From the first line of the records below through the line containing "Rogue LB Competition", copy everything exactly and nothing more.

---

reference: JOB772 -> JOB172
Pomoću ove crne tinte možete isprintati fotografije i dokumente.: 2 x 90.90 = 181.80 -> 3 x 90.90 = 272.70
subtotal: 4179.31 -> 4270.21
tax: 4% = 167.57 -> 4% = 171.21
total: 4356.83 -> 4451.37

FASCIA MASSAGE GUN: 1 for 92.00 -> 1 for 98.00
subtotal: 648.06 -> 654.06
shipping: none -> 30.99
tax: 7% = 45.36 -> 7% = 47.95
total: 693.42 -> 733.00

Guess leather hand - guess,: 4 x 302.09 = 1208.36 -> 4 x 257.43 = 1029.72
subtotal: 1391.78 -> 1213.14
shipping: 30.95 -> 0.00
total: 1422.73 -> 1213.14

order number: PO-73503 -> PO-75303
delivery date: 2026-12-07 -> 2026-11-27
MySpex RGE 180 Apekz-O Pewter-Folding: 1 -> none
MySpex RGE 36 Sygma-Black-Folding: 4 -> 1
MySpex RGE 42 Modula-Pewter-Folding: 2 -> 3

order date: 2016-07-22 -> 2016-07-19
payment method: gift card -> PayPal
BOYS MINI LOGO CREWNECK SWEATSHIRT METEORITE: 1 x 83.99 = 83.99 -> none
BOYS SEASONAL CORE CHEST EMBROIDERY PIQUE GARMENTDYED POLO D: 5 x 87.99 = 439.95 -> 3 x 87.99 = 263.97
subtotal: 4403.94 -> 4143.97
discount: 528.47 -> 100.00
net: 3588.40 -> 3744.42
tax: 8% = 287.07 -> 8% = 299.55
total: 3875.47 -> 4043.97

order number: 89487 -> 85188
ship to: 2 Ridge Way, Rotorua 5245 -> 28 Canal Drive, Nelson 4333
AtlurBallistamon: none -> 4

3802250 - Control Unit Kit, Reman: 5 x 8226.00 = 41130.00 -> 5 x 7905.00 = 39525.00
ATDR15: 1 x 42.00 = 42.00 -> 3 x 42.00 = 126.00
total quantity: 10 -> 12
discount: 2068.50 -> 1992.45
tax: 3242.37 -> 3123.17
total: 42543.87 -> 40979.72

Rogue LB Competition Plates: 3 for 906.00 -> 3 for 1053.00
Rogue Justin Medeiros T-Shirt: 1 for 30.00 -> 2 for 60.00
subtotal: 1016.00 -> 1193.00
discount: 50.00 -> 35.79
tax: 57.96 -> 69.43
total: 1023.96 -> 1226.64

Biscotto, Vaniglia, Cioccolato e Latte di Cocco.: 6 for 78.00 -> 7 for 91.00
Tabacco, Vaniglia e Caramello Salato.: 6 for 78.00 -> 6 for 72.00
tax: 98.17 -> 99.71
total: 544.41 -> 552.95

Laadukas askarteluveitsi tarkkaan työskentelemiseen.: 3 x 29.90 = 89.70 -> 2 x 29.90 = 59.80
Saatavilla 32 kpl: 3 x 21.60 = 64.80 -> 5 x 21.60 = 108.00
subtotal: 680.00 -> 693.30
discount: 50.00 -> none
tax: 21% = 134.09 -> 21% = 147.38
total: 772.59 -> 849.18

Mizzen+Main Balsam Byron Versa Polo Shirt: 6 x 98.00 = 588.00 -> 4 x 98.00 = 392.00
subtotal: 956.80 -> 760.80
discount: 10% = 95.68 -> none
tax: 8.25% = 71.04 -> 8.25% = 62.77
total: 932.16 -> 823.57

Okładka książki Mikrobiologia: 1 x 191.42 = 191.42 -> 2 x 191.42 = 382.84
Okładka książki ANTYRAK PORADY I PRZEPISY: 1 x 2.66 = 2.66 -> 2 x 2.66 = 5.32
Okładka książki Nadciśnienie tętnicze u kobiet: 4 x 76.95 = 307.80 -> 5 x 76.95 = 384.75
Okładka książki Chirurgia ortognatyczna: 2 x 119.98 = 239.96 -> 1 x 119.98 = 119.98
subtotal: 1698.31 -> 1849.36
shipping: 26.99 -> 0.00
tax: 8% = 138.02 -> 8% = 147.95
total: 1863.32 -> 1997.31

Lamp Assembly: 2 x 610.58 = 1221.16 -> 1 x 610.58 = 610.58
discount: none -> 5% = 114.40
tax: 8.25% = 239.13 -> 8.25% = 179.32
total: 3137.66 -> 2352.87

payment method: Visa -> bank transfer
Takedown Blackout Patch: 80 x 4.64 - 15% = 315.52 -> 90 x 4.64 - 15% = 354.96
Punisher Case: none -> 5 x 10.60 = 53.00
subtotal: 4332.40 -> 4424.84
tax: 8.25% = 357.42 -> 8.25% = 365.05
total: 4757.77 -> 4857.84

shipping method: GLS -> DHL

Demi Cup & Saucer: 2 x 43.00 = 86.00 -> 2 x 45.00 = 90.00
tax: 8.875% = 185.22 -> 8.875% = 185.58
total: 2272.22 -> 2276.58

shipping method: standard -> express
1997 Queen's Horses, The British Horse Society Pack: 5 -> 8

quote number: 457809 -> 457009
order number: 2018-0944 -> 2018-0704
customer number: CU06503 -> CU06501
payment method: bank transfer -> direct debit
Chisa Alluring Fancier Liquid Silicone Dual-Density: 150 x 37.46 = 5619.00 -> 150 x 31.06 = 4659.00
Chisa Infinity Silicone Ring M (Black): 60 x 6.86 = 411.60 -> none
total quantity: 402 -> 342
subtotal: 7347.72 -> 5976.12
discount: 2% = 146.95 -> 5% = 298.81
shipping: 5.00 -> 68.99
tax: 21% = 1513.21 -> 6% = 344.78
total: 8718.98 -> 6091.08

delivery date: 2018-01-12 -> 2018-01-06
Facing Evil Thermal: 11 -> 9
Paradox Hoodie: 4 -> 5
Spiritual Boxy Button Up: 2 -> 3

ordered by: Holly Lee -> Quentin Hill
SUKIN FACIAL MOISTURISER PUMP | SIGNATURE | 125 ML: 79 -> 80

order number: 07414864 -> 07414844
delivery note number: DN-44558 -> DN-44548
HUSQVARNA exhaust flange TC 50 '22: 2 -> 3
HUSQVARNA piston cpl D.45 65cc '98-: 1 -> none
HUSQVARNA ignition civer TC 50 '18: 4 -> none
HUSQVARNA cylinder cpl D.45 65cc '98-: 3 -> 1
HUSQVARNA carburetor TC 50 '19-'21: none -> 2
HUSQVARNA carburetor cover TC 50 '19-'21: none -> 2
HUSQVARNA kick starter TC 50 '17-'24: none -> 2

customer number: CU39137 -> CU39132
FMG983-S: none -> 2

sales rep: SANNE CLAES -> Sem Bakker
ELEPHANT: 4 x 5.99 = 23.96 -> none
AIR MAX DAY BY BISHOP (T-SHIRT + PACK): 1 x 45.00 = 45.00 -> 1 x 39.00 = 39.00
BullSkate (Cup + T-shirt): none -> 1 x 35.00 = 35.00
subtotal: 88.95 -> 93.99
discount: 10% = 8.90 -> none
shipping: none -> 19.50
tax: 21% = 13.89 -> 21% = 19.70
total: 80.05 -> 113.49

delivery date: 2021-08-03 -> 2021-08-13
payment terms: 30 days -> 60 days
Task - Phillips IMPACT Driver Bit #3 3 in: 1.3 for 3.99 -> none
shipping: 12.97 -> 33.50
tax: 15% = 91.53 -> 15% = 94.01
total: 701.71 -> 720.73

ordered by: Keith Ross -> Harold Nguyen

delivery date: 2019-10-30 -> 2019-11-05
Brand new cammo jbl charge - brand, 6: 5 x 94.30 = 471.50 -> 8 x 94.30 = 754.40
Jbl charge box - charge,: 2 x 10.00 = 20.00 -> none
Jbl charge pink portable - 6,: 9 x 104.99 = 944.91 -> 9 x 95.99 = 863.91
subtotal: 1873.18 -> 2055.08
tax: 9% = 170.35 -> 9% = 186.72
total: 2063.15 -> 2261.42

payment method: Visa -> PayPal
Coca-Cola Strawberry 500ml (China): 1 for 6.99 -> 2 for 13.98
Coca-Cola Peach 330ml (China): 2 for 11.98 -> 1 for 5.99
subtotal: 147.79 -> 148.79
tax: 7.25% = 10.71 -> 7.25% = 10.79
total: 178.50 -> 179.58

---

Response:
reference: JOB772 -> JOB172
Pomoću ove crne tinte možete isprintati fotografije i dokumente.: 2 x 90.90 = 181.80 -> 3 x 90.90 = 272.70
subtotal: 4179.31 -> 4270.21
tax: 4% = 167.57 -> 4% = 171.21
total: 4356.83 -> 4451.37

FASCIA MASSAGE GUN: 1 for 92.00 -> 1 for 98.00
subtotal: 648.06 -> 654.06
shipping: none -> 30.99
tax: 7% = 45.36 -> 7% = 47.95
total: 693.42 -> 733.00

Guess leather hand - guess,: 4 x 302.09 = 1208.36 -> 4 x 257.43 = 1029.72
subtotal: 1391.78 -> 1213.14
shipping: 30.95 -> 0.00
total: 1422.73 -> 1213.14

order number: PO-73503 -> PO-75303
delivery date: 2026-12-07 -> 2026-11-27
MySpex RGE 180 Apekz-O Pewter-Folding: 1 -> none
MySpex RGE 36 Sygma-Black-Folding: 4 -> 1
MySpex RGE 42 Modula-Pewter-Folding: 2 -> 3

order date: 2016-07-22 -> 2016-07-19
payment method: gift card -> PayPal
BOYS MINI LOGO CREWNECK SWEATSHIRT METEORITE: 1 x 83.99 = 83.99 -> none
BOYS SEASONAL CORE CHEST EMBROIDERY PIQUE GARMENTDYED POLO D: 5 x 87.99 = 439.95 -> 3 x 87.99 = 263.97
subtotal: 4403.94 -> 4143.97
discount: 528.47 -> 100.00
net: 3588.40 -> 3744.42
tax: 8% = 287.07 -> 8% = 299.55
total: 3875.47 -> 4043.97

order number: 89487 -> 85188
ship to: 2 Ridge Way, Rotorua 5245 -> 28 Canal Drive, Nelson 4333
AtlurBallistamon: none -> 4

3802250 - Control Unit Kit, Reman: 5 x 8226.00 = 41130.00 -> 5 x 7905.00 = 39525.00
ATDR15: 1 x 42.00 = 42.00 -> 3 x 42.00 = 126.00
total quantity: 10 -> 12
discount: 2068.50 -> 1992.45
tax: 3242.37 -> 3123.17
total: 42543.87 -> 40979.72

Rogue LB Competition Plates: 3 for 906.00 -> 3 for 1053.00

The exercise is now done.